Rotary-actuator; in the context of this web site, though there are rotary actuators powered by other than compressed air, we are talking specifically about pneumatic variety.

The purpose of a rotary-actuator is to provide the user the ability to move the machine tooling in a rotary motion, instead of the linear motion that is provided by typical air cylinders.

With a combination of rotary-actuators and linear actuators then, the machine builder can provide tooling movement similar to that of a human arm, with rotary devices providing the wrist action, grippers to simulate fingers, and linear actuators to provide the reach.

There are two methods of providing rotary motion with a pneumatic rotary-actuator.

One style uses internal vane or vanes, the other provides rotary motion through a rack and pinion linkage.

Both styles of devices will rotate a shaft that protrudes from inside the actuator and to which the arm and end-of-arm tooling is attached. As the shaft rotates, so too will the arm and the tooling.

The vane style uses similar technology and concepts to an air tool or air motor. Compressed air flows into one of two air ports in the actuator’s vane housing via an air line from the control valve. As the compressed air moves into the vane actuator, it tries to flow from high pressure towards atmosphere – and in so doing it rotates the vanes inside the housing and imparts rotary motion to the shaft.



’Rotary




Vane type rotary actuators are usually double acting . Compressed air flows alternately to one of two air ports in the housing, providing rotary motion in one direction when the control valve is shifted one way, and the other when the valve is shifted back and air flows into the other port.

Of significant concern about vane and other types of rotary actuators is the calculation of the moment of intertia for the load in order to select an actuator with sufficient force. This involves calculating the continuous distribution of the mass of the load at a continally varying distance from the axis of the actuator shaft.

For example, a 1 Kg load placed axially to the shaft will require a certain amount of force to rotate it. That same load, placed tangentially from the center of the shaft, will require a much greater force to move and to stop it.







When it comes to determining how big a rotary actuator you need for the application, get your staff engineer involved, or use the charts and guidance available from the manufacturer of the rotary actuator. The mathematic calculations required to determine these details is well beyond this author's capability.

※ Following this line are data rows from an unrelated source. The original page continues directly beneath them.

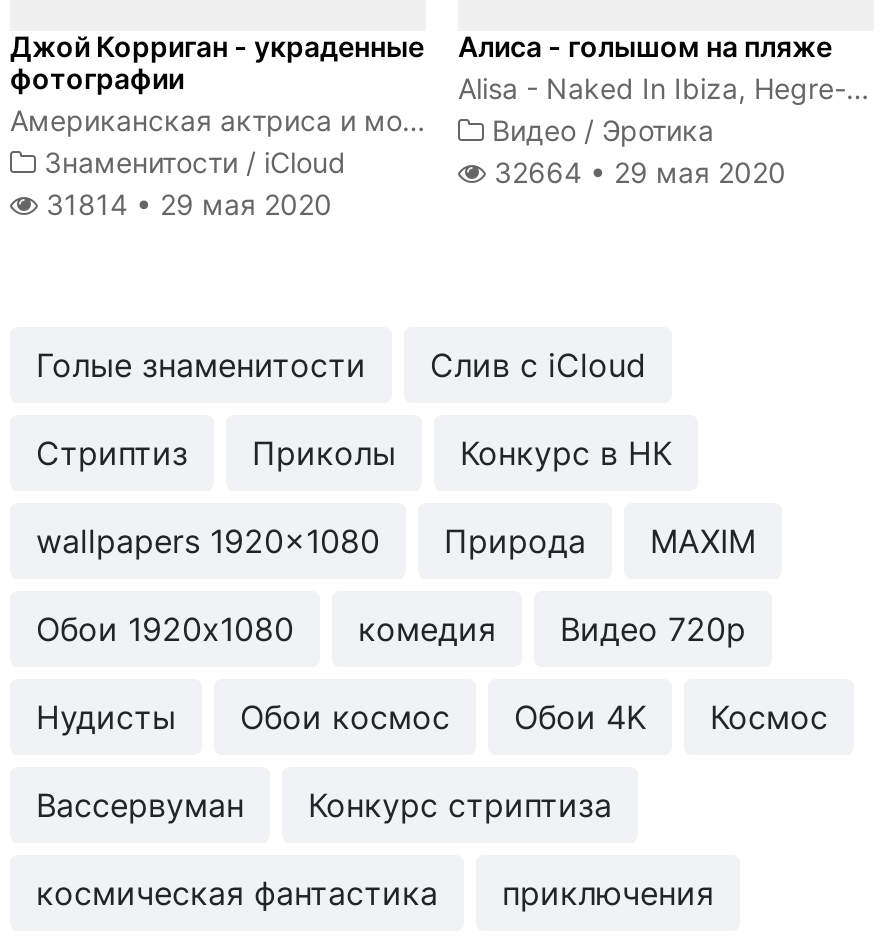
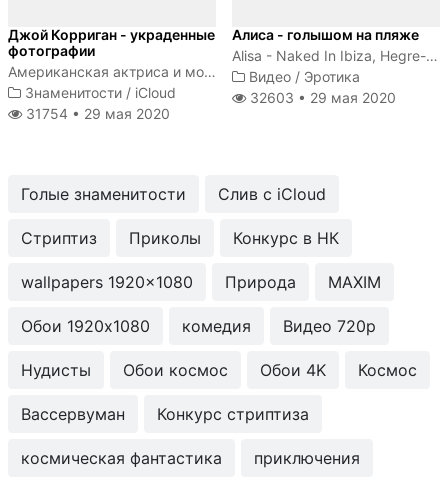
- 32664 • 29 мая 2020
+ 32603 • 29 мая 2020

- 31814 • 29 мая 2020
+ 31754 • 29 мая 2020
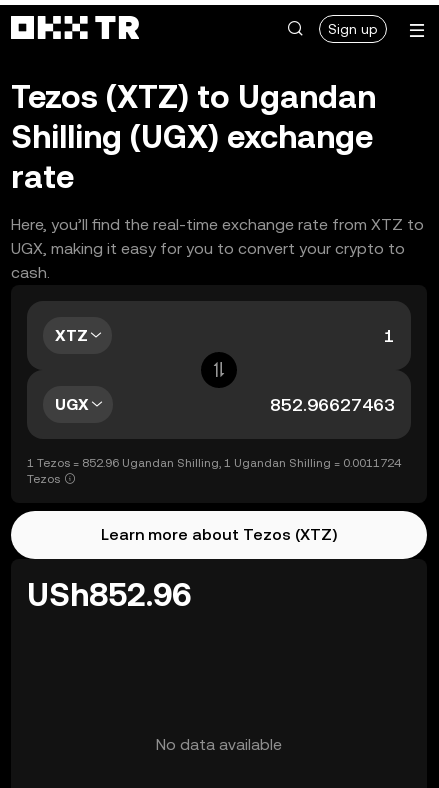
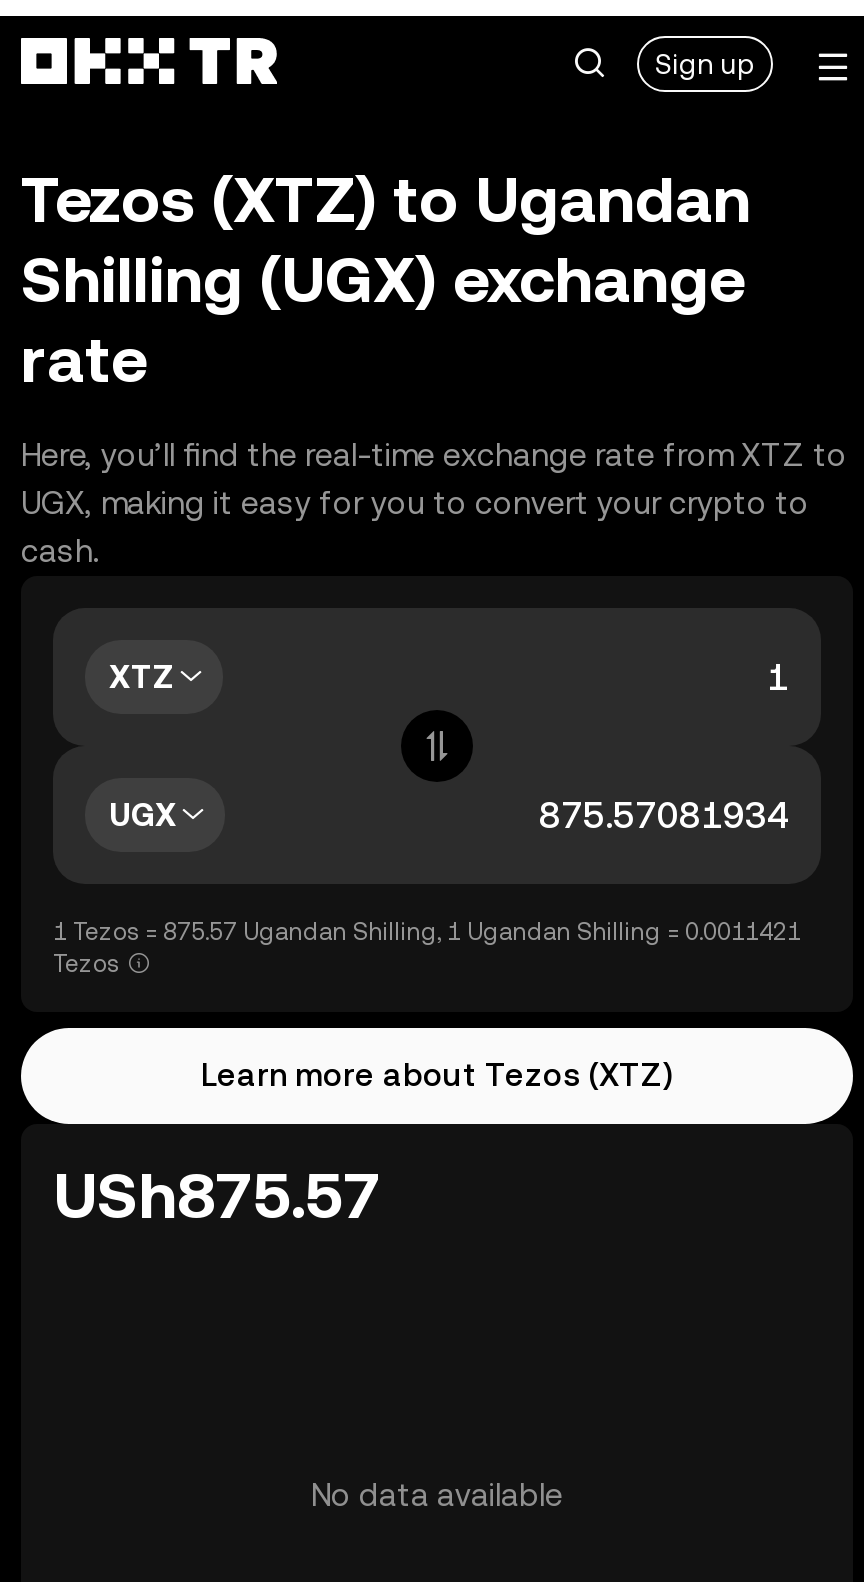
- 1 Tezos = 852.96 Ugandan Shilling, 1 Ugandan Shilling = 0.0011724
+ 1 Tezos = 875.57 Ugandan Shilling, 1 Ugandan Shilling = 0.0011421

- USh852.96
+ USh875.57
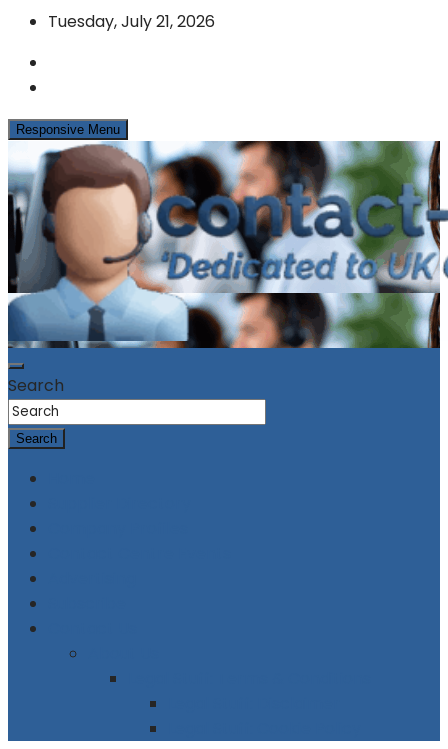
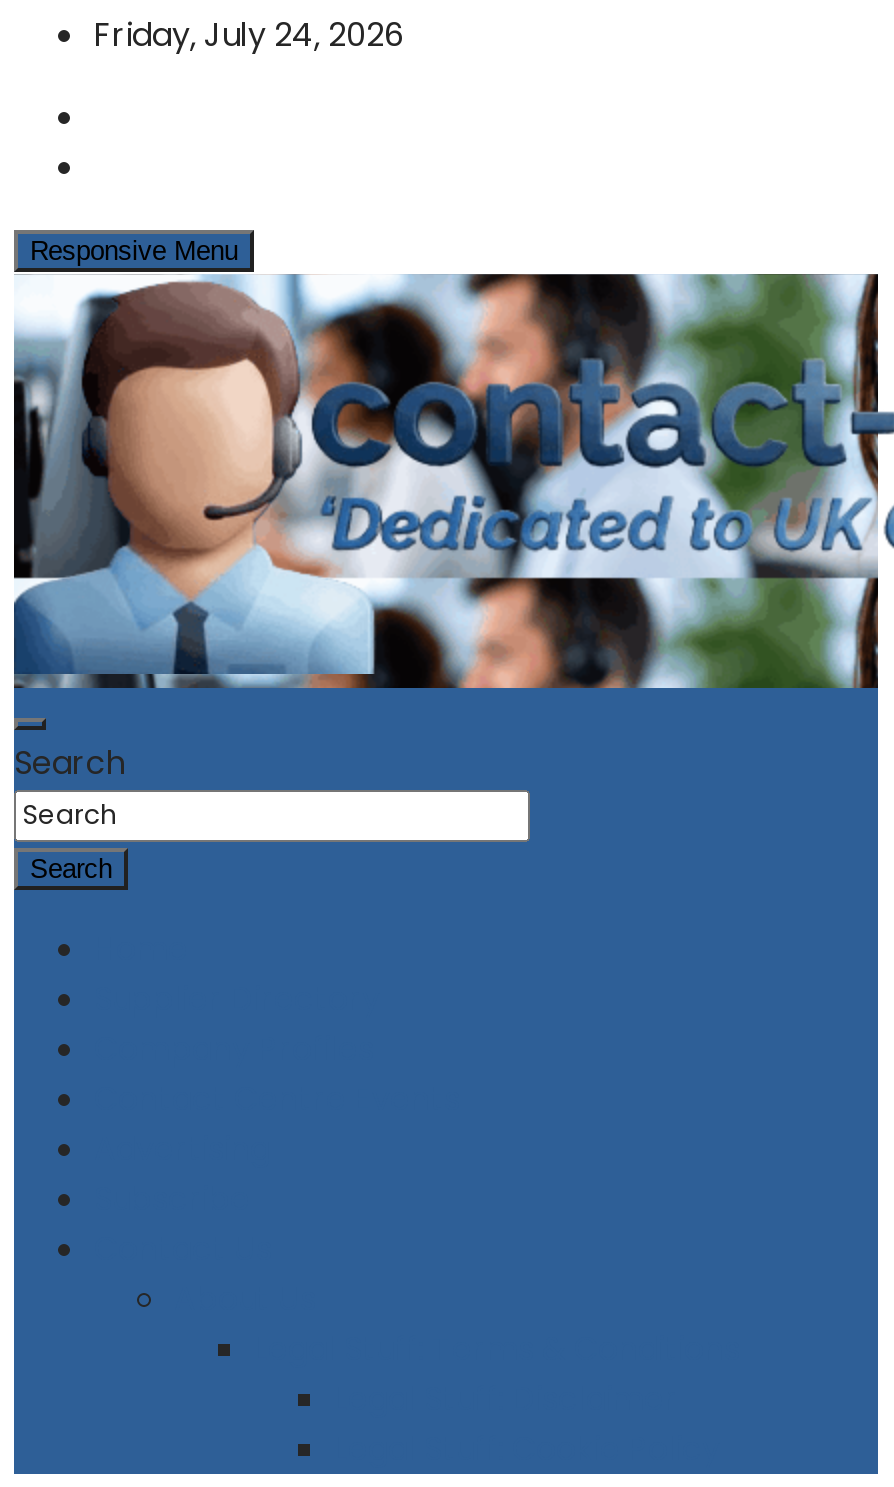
- Tuesday, July 21, 2026
+ Friday, July 24, 2026
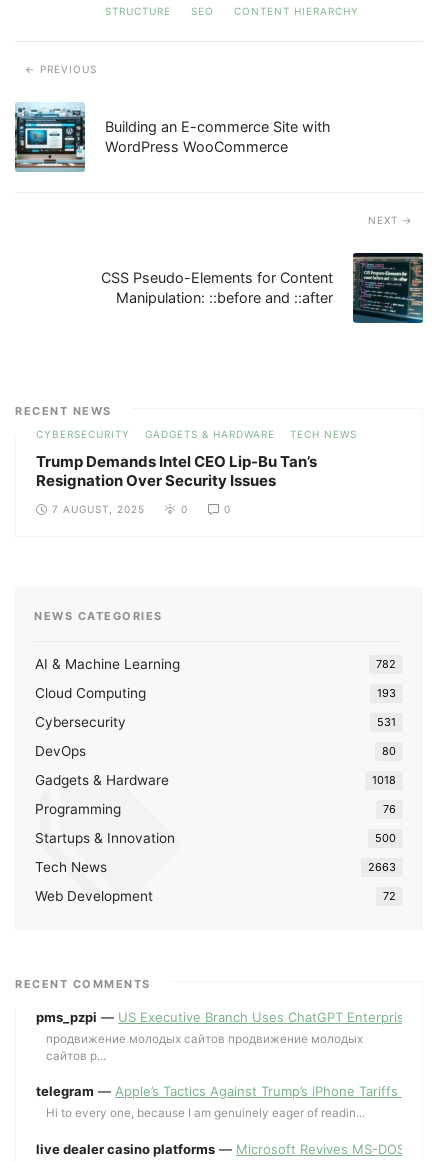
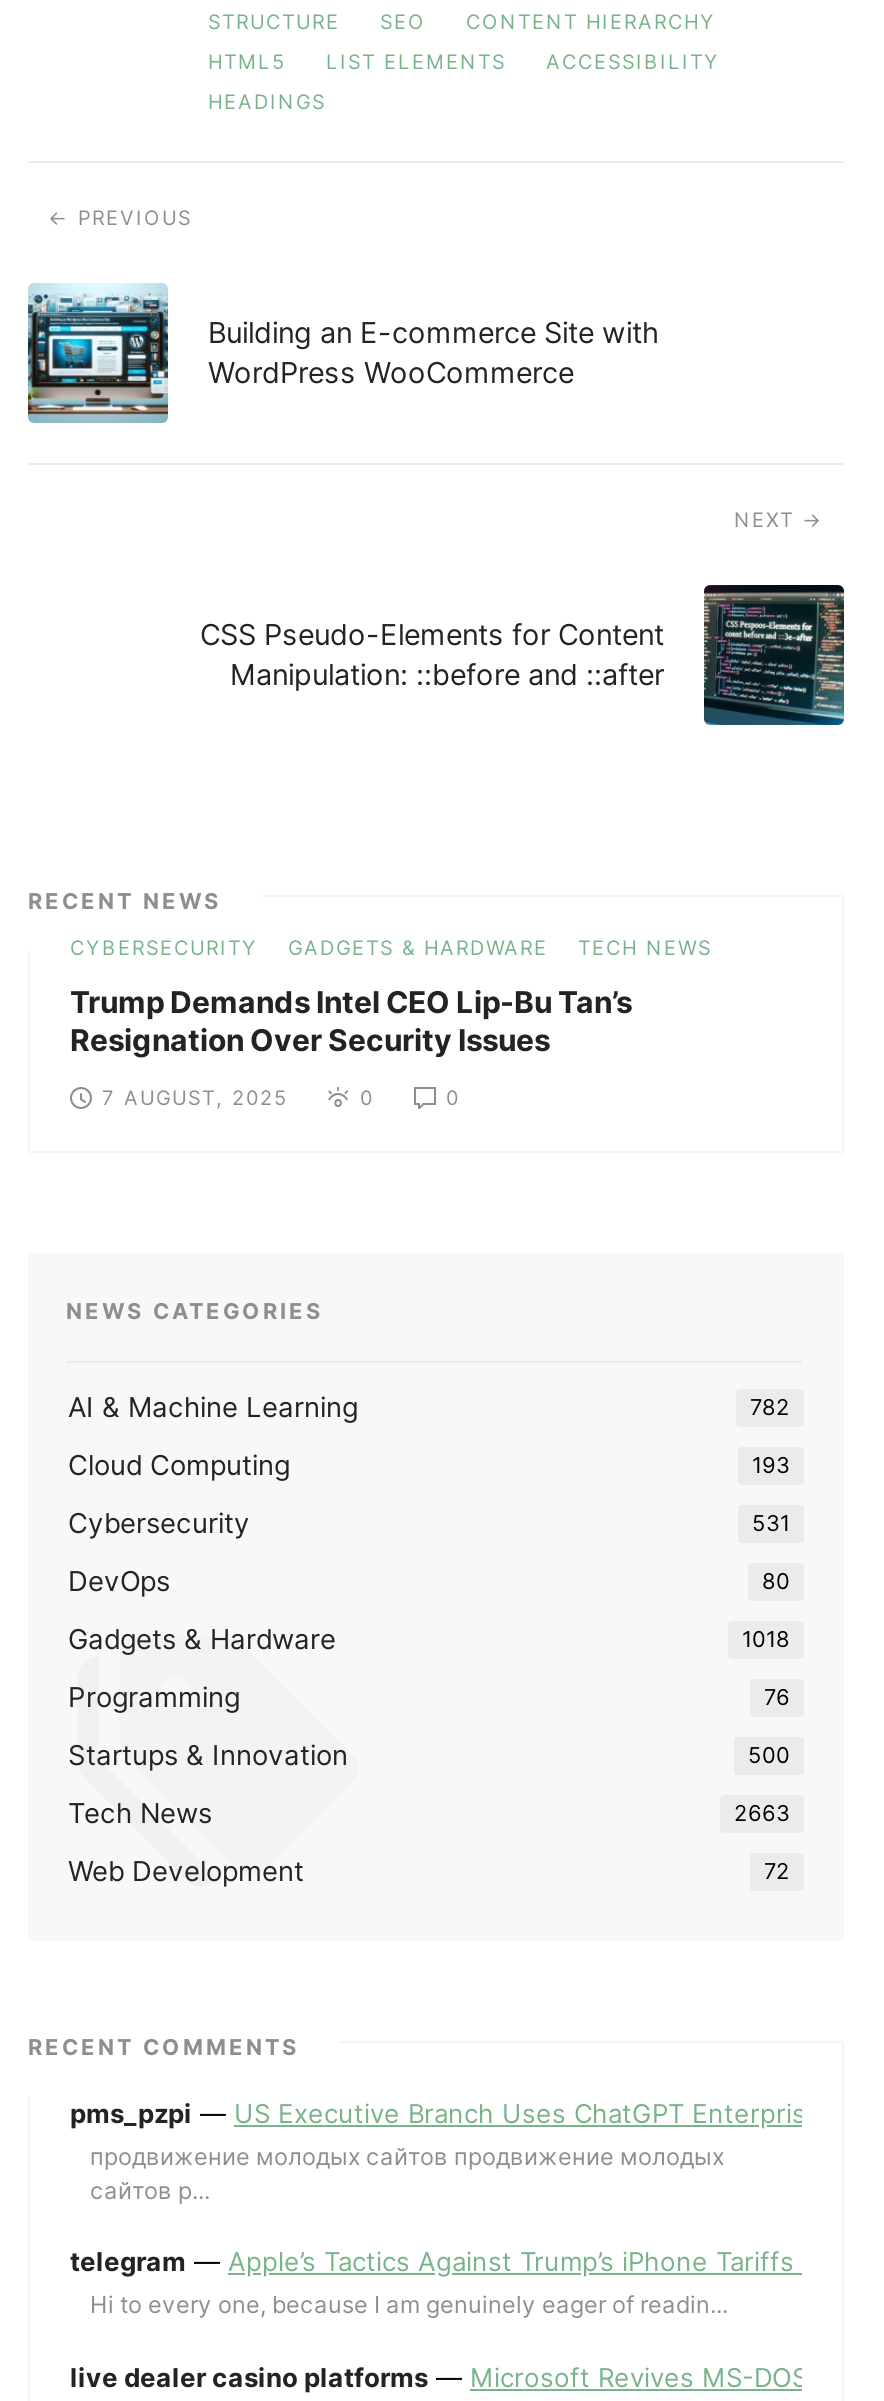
+ HTML5
+ LIST ELEMENTS
+ ACCESSIBILITY
+ HEADINGS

It’s really easy to make a mistake in calculations which will result - at best - in a rotary actuator that won't rotate, and at worst, damage to people or equipment. Be careful!

Vane type rotary actuators are not normally used for greater than 270 degrees of rotation. It’s difficult to manufacture them to provide continuous, unidirectional motion. The vanes themselves provide an internal impediment to providing a full 360 degrees of rotation. Other types of rotary actuators can provide more than 360 degrees of rotation if your application requires it.

There will be applications where a vane type actuator cannot impart sufficient torque or degrees of rotation.

When this occurs, your next available option is to use a rack-and-pinion style of rotary actuator.

Picture a standard double acting air cylinder. Now, remove the piston rod and add another piston inside the cylinder barrel. Between the two pistons attach a rack, and have that rack intersect with a pinion located at the center of the cylinder. As compressed air alernately flows into one air port and then the other, the rack moves back and forth.



’Rotary




The teeth on the rack mesh with the teeth on the pinion gear, imparting a rotational movement to the pinion as the rack moves back and forth. The pinion gear is connected to a shaft that protrudes out the side of the cylinder and voila... you have a rack-and-pinion rotary actuator.

Depending on how long the cylinder barrel and the corresponding rack is, this type of rotary actuator can impart rotation to the shaft, arm and tooling from 0 degrees up to whatever may be required for the application.

When determining what rotary actuator to use for your application, be aware of backlash and how this will affect the operation of your system.

Here are the things you’ll need to know to select and use your rotary actuator:

  • how big is the load and where is it to be located from the center point of the shaft?

  • how many degrees of rotation will be required?

  • what is the cycle rate and cycles per day of the application?

  • will you need to add lubrication to the actuator?

  • do you need to be able to adjust the degree of rotation?

  • what positioning accuracy?

  • how will you stop the rotation?

  • how will you mount the rotary actuator?

  • how will your tooling be attached to the rotary actuator shaft?

  • will you need to sense the position?







    Here's more info on compressors in general Rotary-actuator.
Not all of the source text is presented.